Inside Twitter’s Scalable Architecture: Following, Caching, and Queues Explained

Twitter’s Core Business

Twitter’s fundamental operations revolve around two actions: following – users view posts from accounts they follow, and be followed – when a user posts a message, all of their followers see it.

Business Logic

The logic is straightforward. For the following side, the system retrieves the list of accounts a user follows and displays their recent posts. For the followed side, the front‑end JavaScript polls the back‑end to check whether any followed users have new messages and updates the UI accordingly.

Three‑Tier Architecture

The classic three‑tier design consists of:

Presentation tier : Apache web server parses HTTP requests and forwards them to the logic tier.

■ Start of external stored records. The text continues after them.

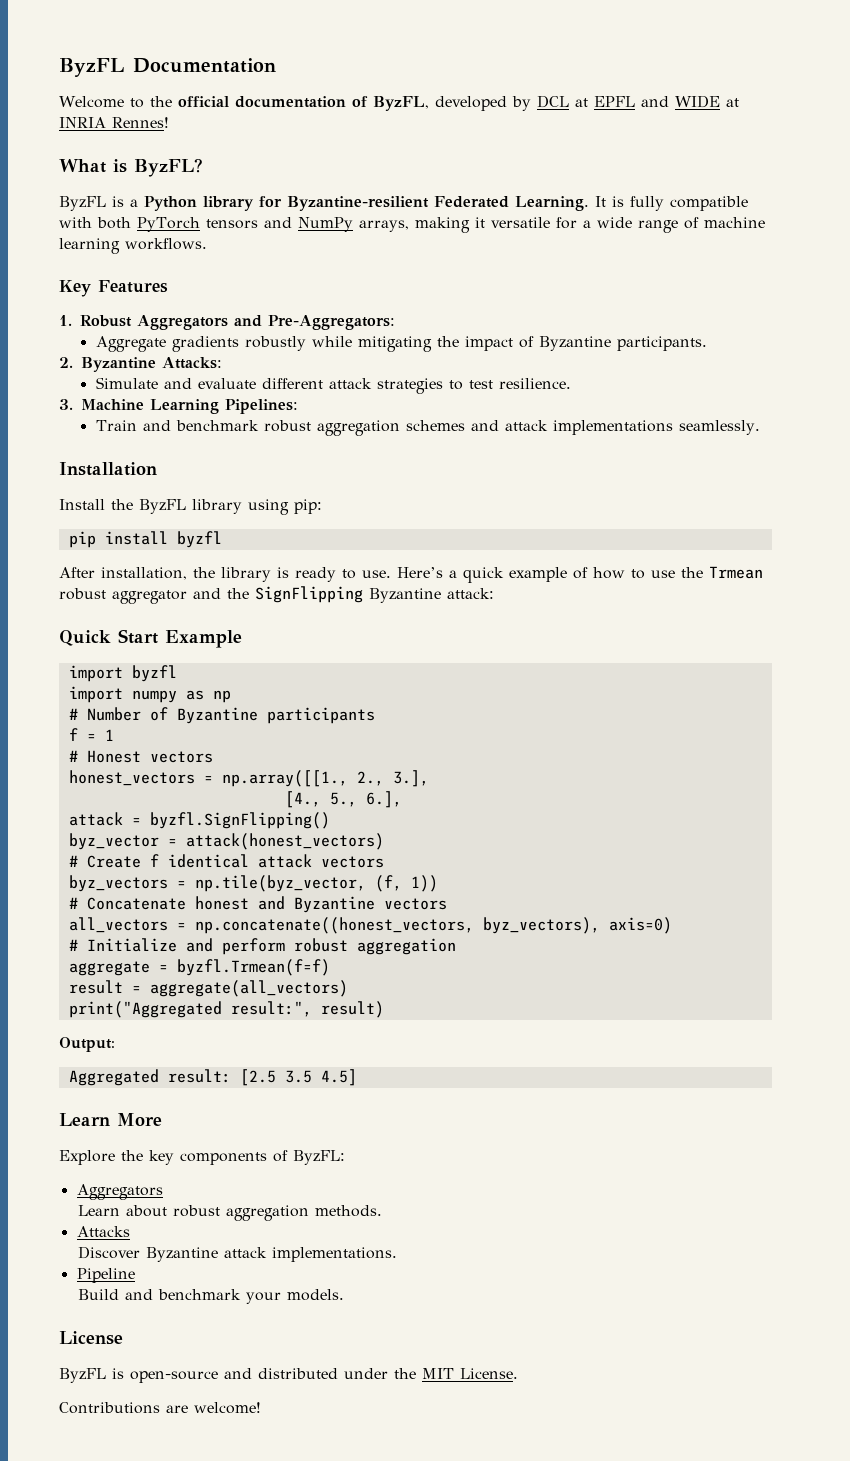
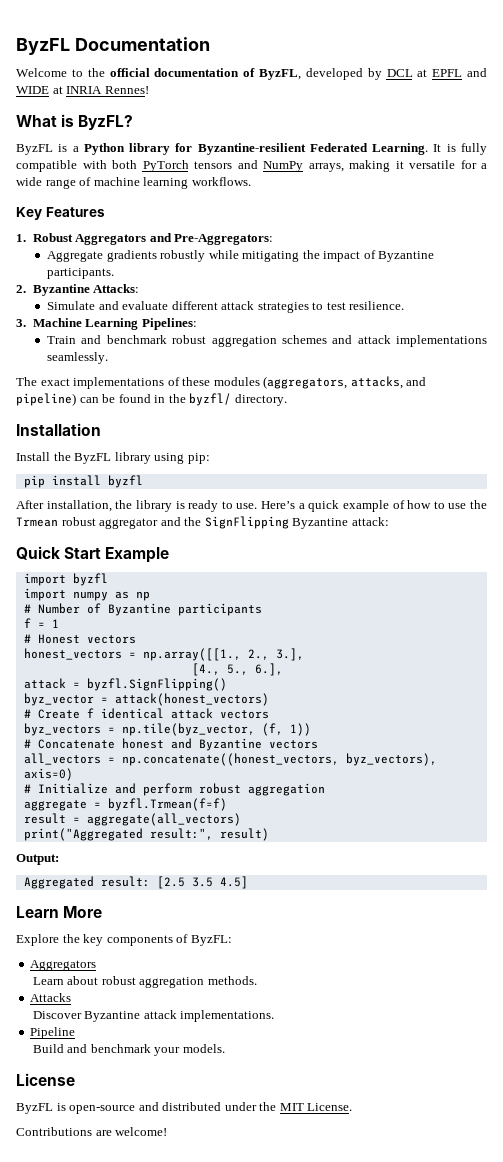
+ The exact implementations of these modules (aggregators, attacks, and pipeline) can be found in the byzfl/ directory.

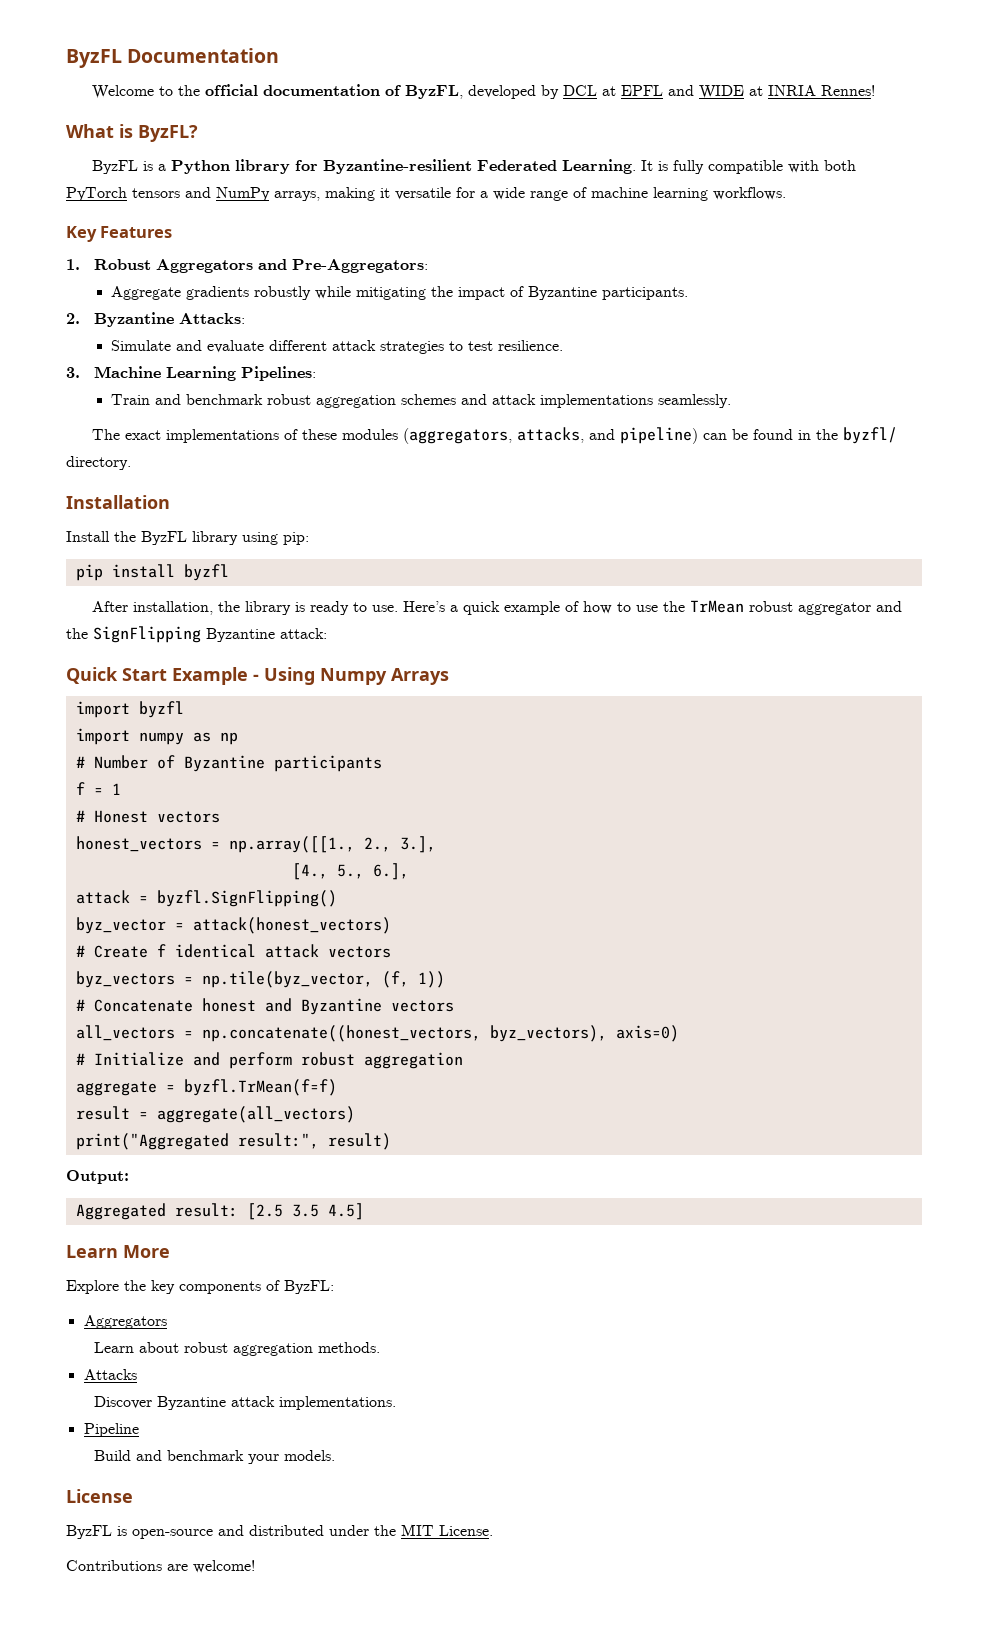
- Here’s a quick example of how to use the Trmean robust aggregator and the SignFlipping Byzantine attack:
+ Here’s a quick example of how to use the TrMean robust aggregator and the SignFlipping Byzantine attack:
- Quick Start Example
+ Quick Start Example - Using Numpy Arrays
- aggregate = byzfl.Trmean(f=f)
+ aggregate = byzfl.TrMean(f=f)

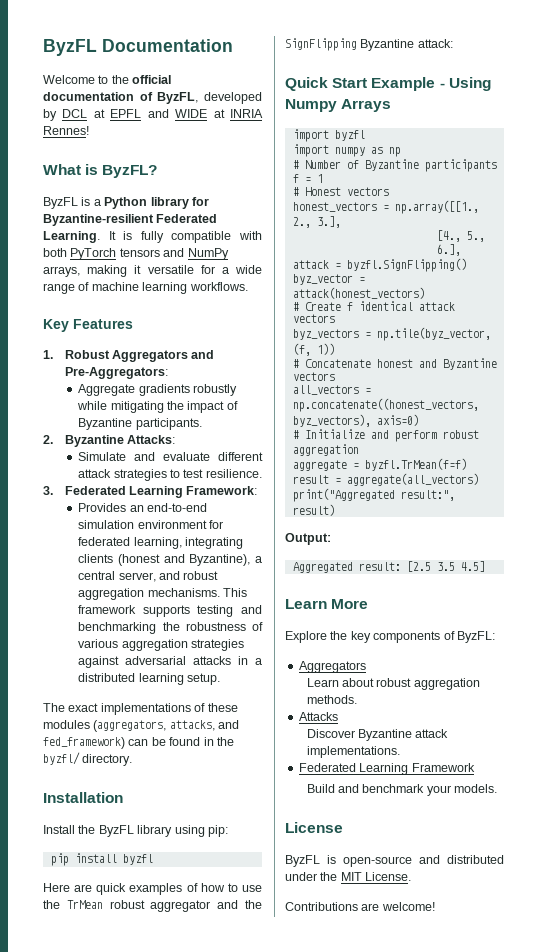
- 3. Machine Learning Pipelines:
- Train and benchmark robust aggregation schemes and attack implementations seamlessly.
+ 3. Federated Learning Framework:
+ Provides an end-to-end simulation environment for federated learning, integrating clients (honest and Byzantine), a central server, and robust aggregation mechanisms. This framework supports testing and benchmarking the robustness of various aggregation strategies against adversarial attacks in a distributed learning setup.
- The exact implementations of these modules (aggregators, attacks, and pipeline) can be found in the byzfl/ directory.
+ The exact implementations of these modules (aggregators, attacks, and fed_framework) can be found in the byzfl/ directory.
- After installation, the library is ready to use. Here’s a quick example of how to use the TrMean robust aggregator and the SignFlipping Byzantine attack:
+ Here are quick examples of how to use the TrMean robust aggregator and the SignFlipping Byzantine attack:
- Pipeline
+ Federated Learning Framework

Logic tier : A Mongrel‑Rails server handles application logic, reducing development effort by reusing Rails modules.

Data tier : MySQL stores the core entities – users, messages, and user relationships.

When a user posts a message, the workflow is:

Store the message in the msg table.

Read the relation table to obtain the IDs of followers.

Fetch the latest status of those followers.

Push the new message into a queue for asynchronous processing.

The queue updates each follower’s homepage.

Key data schemas include:

User table: userid, name, pass, status, … Message table: msgid, author_id, msg, time, … Relation table:

relationid, following_ids, followed_ids

Cache = Cash: The Role of Caching

Cache dramatically reduces disk I/O, the biggest bottleneck for response time. Twitter targets an average response time of ~500 ms, ideally 200‑300 ms. The caching layer is introduced as follows:

Vector cache : Stores frequently accessed IDs such as newly posted msgids and author IDs. Hit rate ≈ 99%.

Row cache : Caches the full message content. Hit rate ≈ 95%.

Fragment cache : Caches page fragments for popular authors, improving read efficiency.

Page cache : Caches entire author homepages; lower hit rate (~40%) but reduces load on the database.

All caches are implemented with memcached. Additionally, a Varnish HTTP accelerator sits inside the Apache stack to cache search results, cutting overall load by roughly 50%.

Flood Control Through Isolation

Twitter uses a message‑queue system to isolate spikes in traffic. When a surge occurs (e.g., during a major event), Apache forwards requests to Mongrel, which quickly acknowledges the request and queues the work. This prevents the front‑end from returning HTTP 503 errors.

The queue is powered by kestrel, a custom message‑queue implementation. Each user has an associated queue; messages are placed into both the author’s and each follower’s queues.

Data Flow and Control Flow

Beyond simple request buffering, Twitter employs two flood‑mitigation strategies:

Massive memcached clusters act as a “reservoir” to absorb high I/O demand.

Kestrel queues serve as “release valves,” directing traffic to multiple machines to avoid overload.

Example flow for two authors and one reader:

User logs in via Apache; a worker process is allocated.

New message is posted; Apache forwards it to Mongrel.

Mongrel assigns a msgid, stores it in vector memcached, looks up followers (falling back to MySQL if needed), and caches the message body in row memcached.

Mongrel pushes the msgid into each follower’s kestrel queue and the author’s own queue.

Workers consume the queues, update the corresponding homepages, and return the updated page to Apache for the browser.

Push vs. Pull Trade‑off

Mongrel’s design separates concerns:

Storing IDs in memcached and queuing msgid in kestrel constitutes a successful “push” without directly writing to MySQL.

No explicit notification is sent to users; they pull new content when they poll.

This reflects Twitter’s event‑driven architecture: the logic tier is decoupled from the data tier, and upload/download paths are isolated, enabling independent scaling of each component.